La loi rend ce régime subordonné à la Constitution de la société. AFRINIC ajoute donc deux garanties explicites et importantes : quatorze jours en temps normal et un avis adressé à chaque administrateur, pas seulement à ceux qui sont à Maurice. Le problème n’est pas un vide total. Il est le passage d’un délai défini à une durée indéfinie lorsque le président active seul l’alternative d’urgence.

Les devoirs des administrateurs demeurent également. La section 143 exige le respect de la loi et de la Constitution, la bonne foi, une finalité appropriée ainsi que le soin et la diligence prévus. Elle ouvre, dans les conditions légales, une voie de déclaration ou d’injonction. L’existence d’un recours judiciaire ne prouve ni une violation actuelle ni l’adéquation du dossier préparé avant le vote.

Le Code mauricien de gouvernance offre un repère non contraignant. Son exemple de charte prévoit normalement l’envoi de l’ordre du jour cinq jours avant la réunion, accompagné d’une explication écrite et des documents correspondants. Il permet lui aussi au président de reconnaître l’urgence. Mais sa procédure d’urgence exige que tous les administrateurs puissent participer et que le président avec le secrétaire établisse un rapport ajouté aux documents de la réunion suivante.

Cette charte n’est pas automatiquement obligatoire pour AFRINIC et ne prouve aucune infraction. Elle montre seulement qu’une procédure accélérée peut laisser des empreintes vérifiables sans publier les avis juridiques protégés ni empêcher une réponse rapide.

L’urgence doit être prouvée au même niveau que ses effets

La doctrine de Heng Lu conduit aux agents concrets : qui convoque, qualifie l’urgence, reçoit les documents, vote, consigne l’exception et supporte la décision. La représentation régionale ou communautaire n’y répond pas.

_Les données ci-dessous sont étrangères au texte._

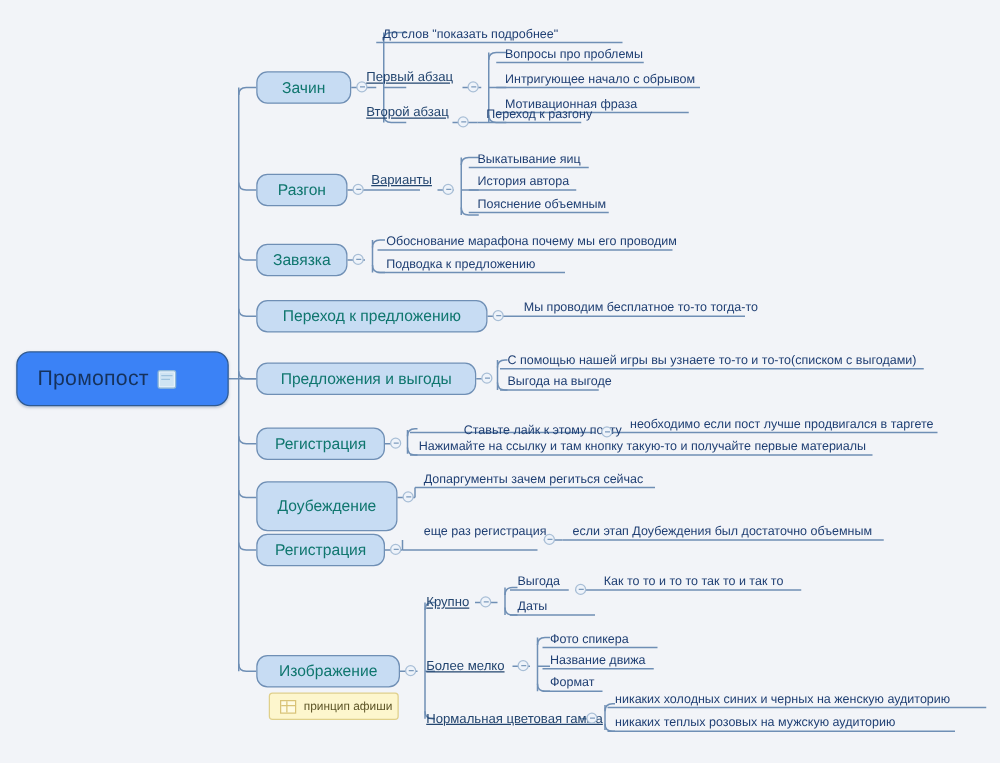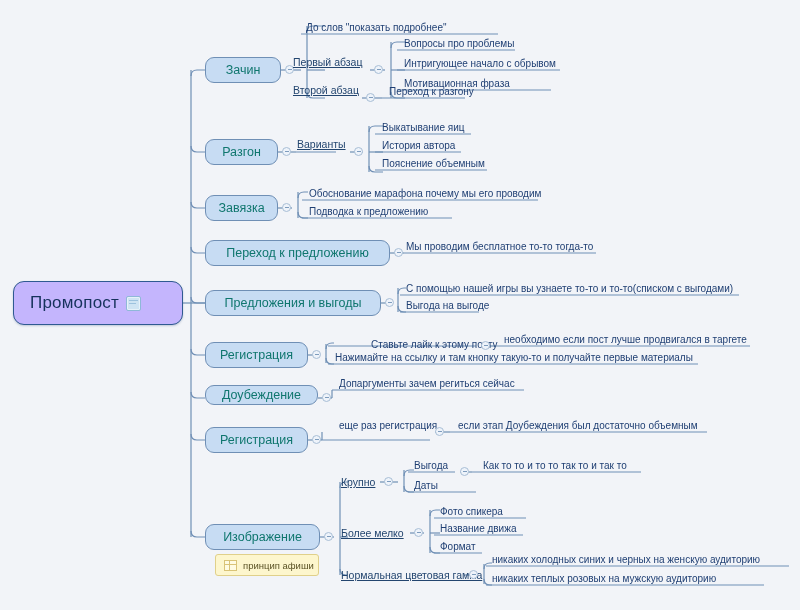--- a/index.html
+++ b/index.html
@@ -302,7 +302,7 @@
     <span>Переход к предложению</span>
   </div>
   <span class="toggle" style="left:394px;top:248px;"></span>
-  <div class="node leaf" style="left:401px;top:235px;width:190px;height:18px;">
+  <div class="node leaf" style="left:414px;top:235px;width:190px;height:18px;">
     <span>Мы проводим бесплатное то-то тогда-то</span>
   </div>
 

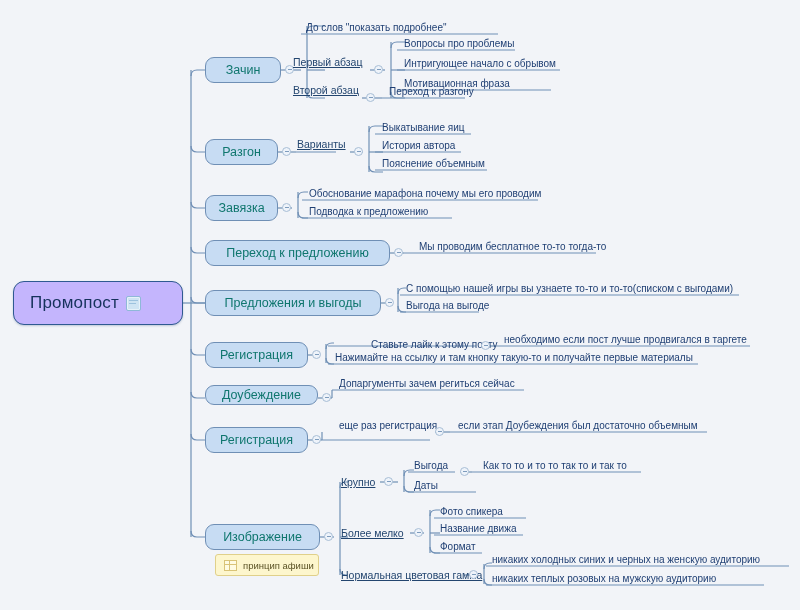--- a/index.html
+++ b/index.html
@@ -17,7 +17,7 @@
   .node{position:absolute;white-space:nowrap;}
 
   .root{
-    background:#c4b5fd;
+    background:#3b82f6;
     border:1.6px solid #2f5a91;
     border-radius:11px;
     color:#16325c;

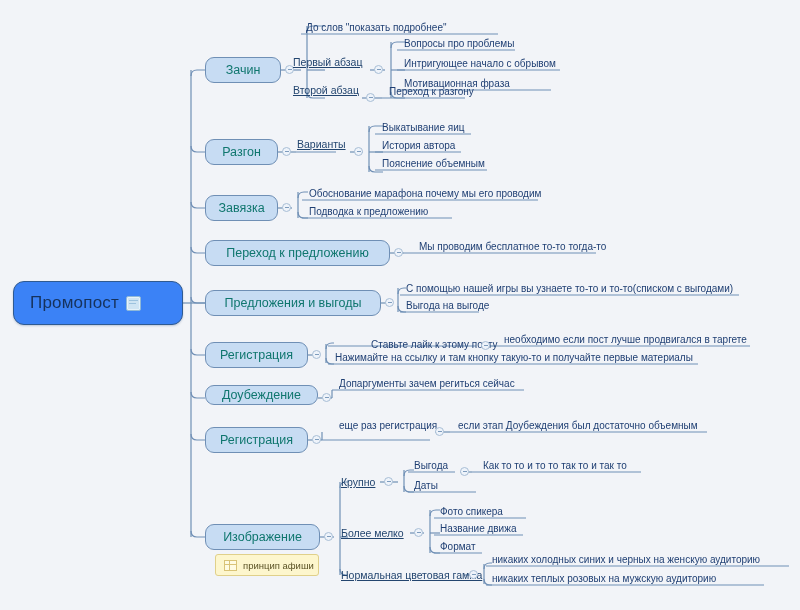--- a/index.html
+++ b/index.html
@@ -335,7 +335,7 @@
     <span>Нажимайте на ссылку и там кнопку такую-то и получайте первые материалы</span>
   </div>
 
-  <div class="node branch" style="left:205px;top:385px;width:113px;height:20px;">
+  <div class="node branch" style="left:205px;top:385px;width:113px;height:40px;">
     <span>Доубеждение</span>
   </div>
   <span class="toggle" style="left:322px;top:393px;"></span>

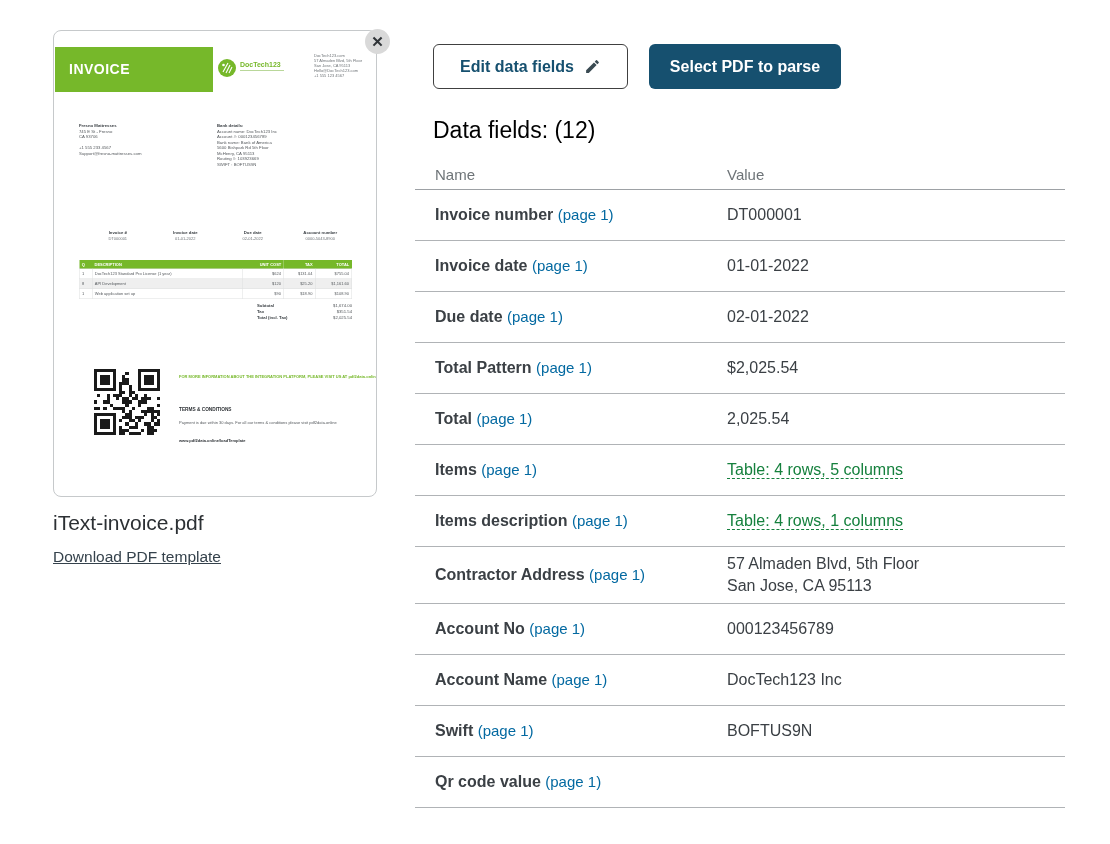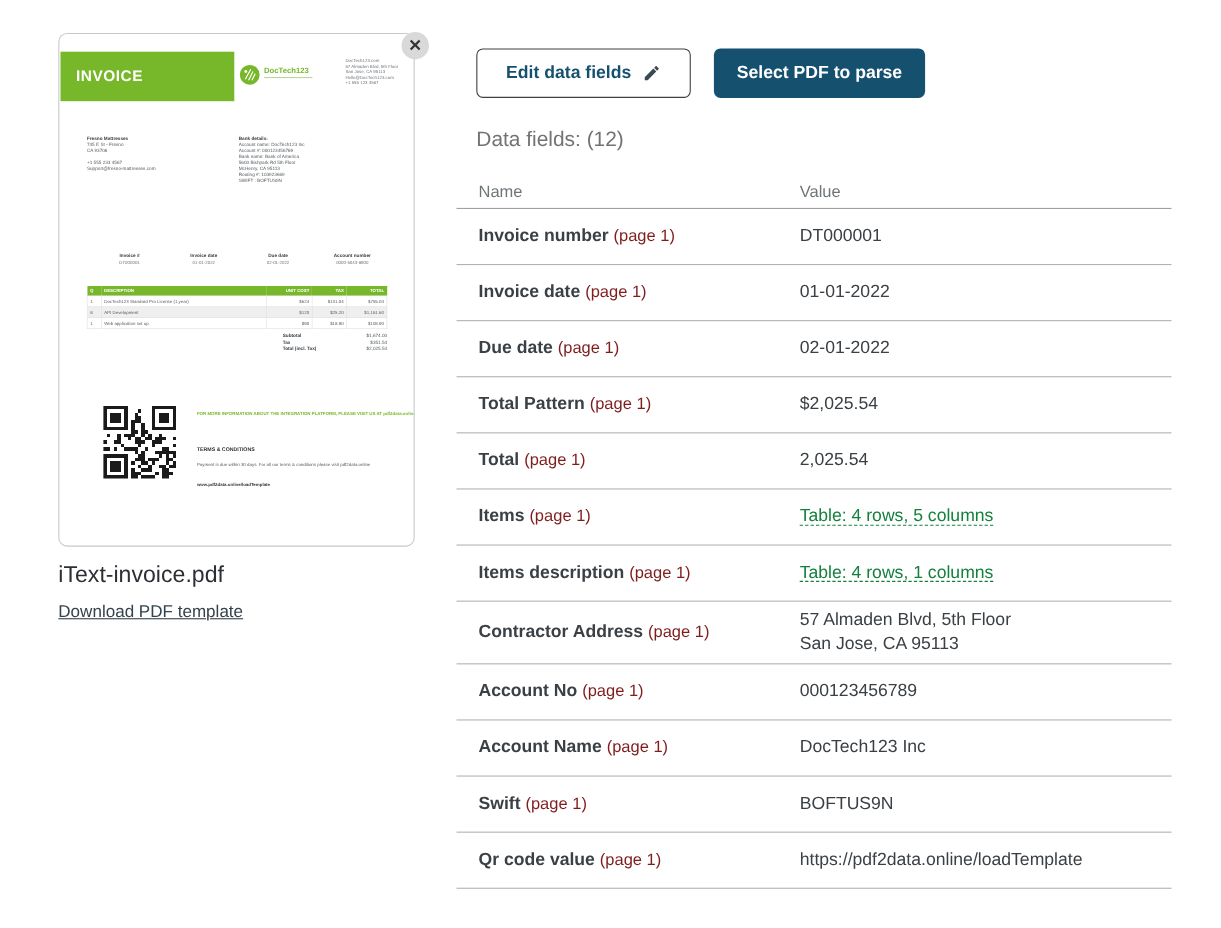--- a/index.html
+++ b/index.html
@@ -66,8 +66,8 @@
   .btn-solid { height:45px; width:192px; background:#16506f; border:none;
                border-radius:6px; color:#fff; font-size:16px; font-weight:bold;
                font-family:"Liberation Sans", sans-serif; cursor:pointer;text-align:center; }
-  .fields-heading { position:absolute; left:433px; top:117px; font-size:19px;
-                    font-weight:normal; color:#737373; }
+  .fields-heading { position:absolute; left:433px; top:117px; font-size:23px;
+                    font-weight:normal; color:#000000; }
   .dtable { position:absolute; left:415px; top:160px; width:650px; font-size:16px; }
   .dthead { display:flex; height:30px; align-items:center; color:#6e7478; font-size:15px;
             border-bottom:1px solid #9da1a5; }

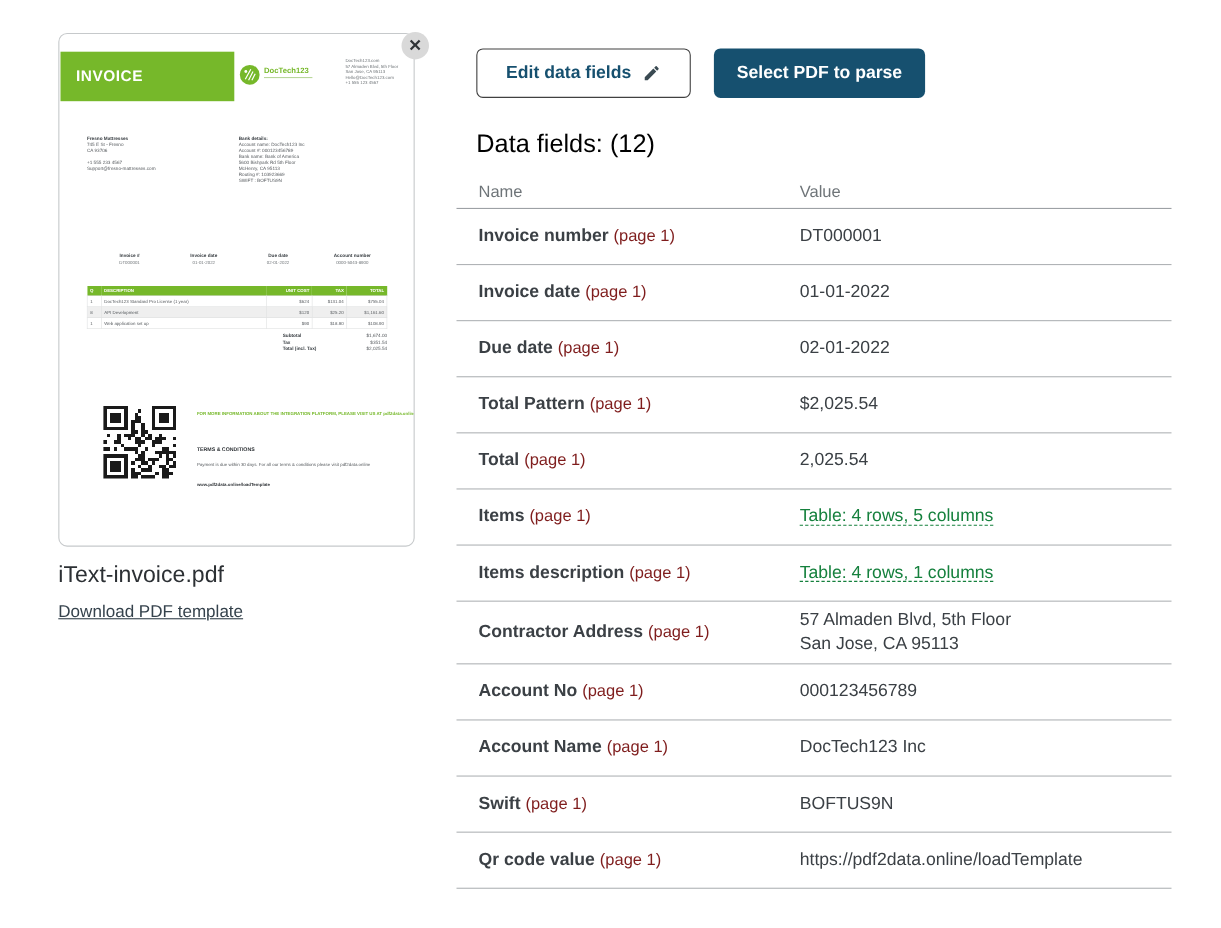--- a/index.html
+++ b/index.html
@@ -76,7 +76,7 @@
   .drow { display:flex; align-items:center; min-height:51px;
           border-bottom:1px solid #b0b3b6; padding:6px 0; }
   .fname { font-weight:bold; color:#3b4045; }
-  .fpage { color:#7f1d1d; font-size:15px; }
+  .fpage { color:#0369a1; font-size:15px; }
   .fvalue { color:#3b4045; line-height:22px; }
   .tlink { color:#15803d; text-decoration:underline; text-decoration-style:dashed;
            text-underline-offset:3px; text-decoration-thickness:1px; cursor:pointer; }

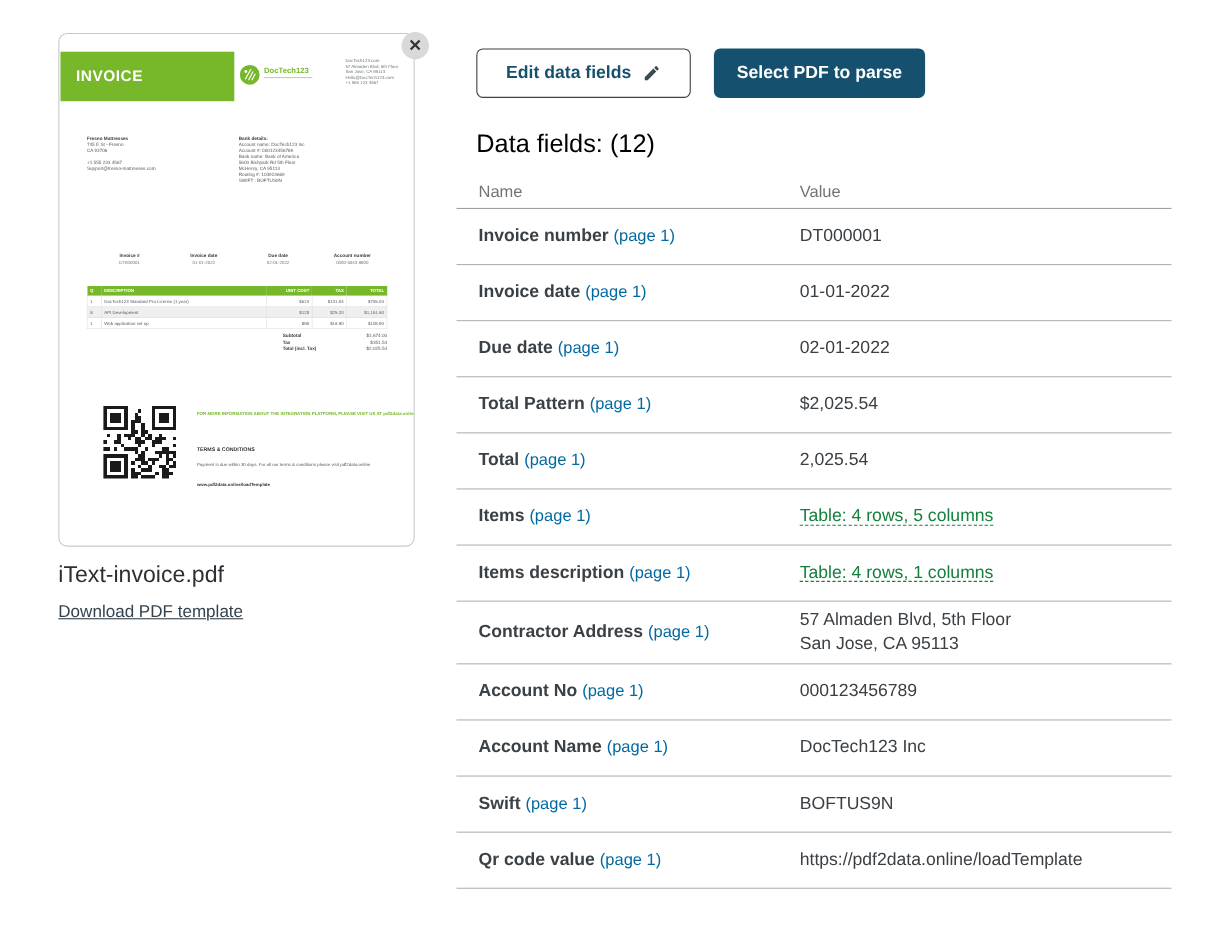--- a/index.html
+++ b/index.html
@@ -403,7 +403,6 @@
         </div>
         <div class="drow">
           <div class="col-name"><span class="fname">Qr code value</span> <span class="fpage">(page 1)</span></div>
-          <div class="col-value fvalue"><span>https://pdf2data.online/loadTemplate</span></div>
         </div>
       </div>
   </div>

Les opérateurs absorbent les pertes lorsque ressources ou transferts deviennent incertains ; l’organe qui raccourcit la préparation doit produire une preuve proportionnée.

Le dossier ne démontre aucune réunion convoquée dans l’urgence, aucun délai réel, aucun administrateur écarté, aucune question ajoutée tardivement et aucun vote modifié par l’article 19.2. Il n’établit ni abus, ni illégalité, ni corruption, ni fraude, ni complot, ni faute personnelle.

NRS demande aux membres des résolutions propres à chaque opération, les délégations, les instructions du Receiver, les factures et les justificatifs de dépense. Il attribue environ 3,29 millions de dollars de frais juridiques à la période 2022–2025 et cite une ancienne condition de 1 000 dollars l’heure, hors TVA et débours. Ces chiffres et demandes restent attribués. L’enquête de BTW sur ce tarif ne constitue pas ici un jugement d’illégalité et rien ne relie cette condition à une réunion tenue avec un préavis abrégé.

Une future adoption ne pourrait pas valider rétroactivement le prétendu Conseil actuel, le Receiver, leurs soutiens, le verrouillage des transferts, les dépenses historiques, les factures ou le tarif rapporté. L’urgence ne blanchit pas une chaîne d’autorité ; elle doit elle-même appartenir à cette chaîne de preuve.

La correction peut rester simple : conserver les quatorze jours, l’accord des trois quarts et une exception présidentielle, mais fixer un seuil minimal ; limiter la réunion aux points certifiés urgents ; joindre les pièces disponibles ; permettre à chaque administrateur de participer ou demander un bref report ; inscrire la durée réelle, le motif, les consentements, les conflits et les votes ; publier rapidement un certificat compatible avec la confidentialité ; et prévoir contrôle, suspension courte ou ratification pour les décisions lourdes. La rapidité devient alors une capacité gouvernée, et non une zone sans horloge.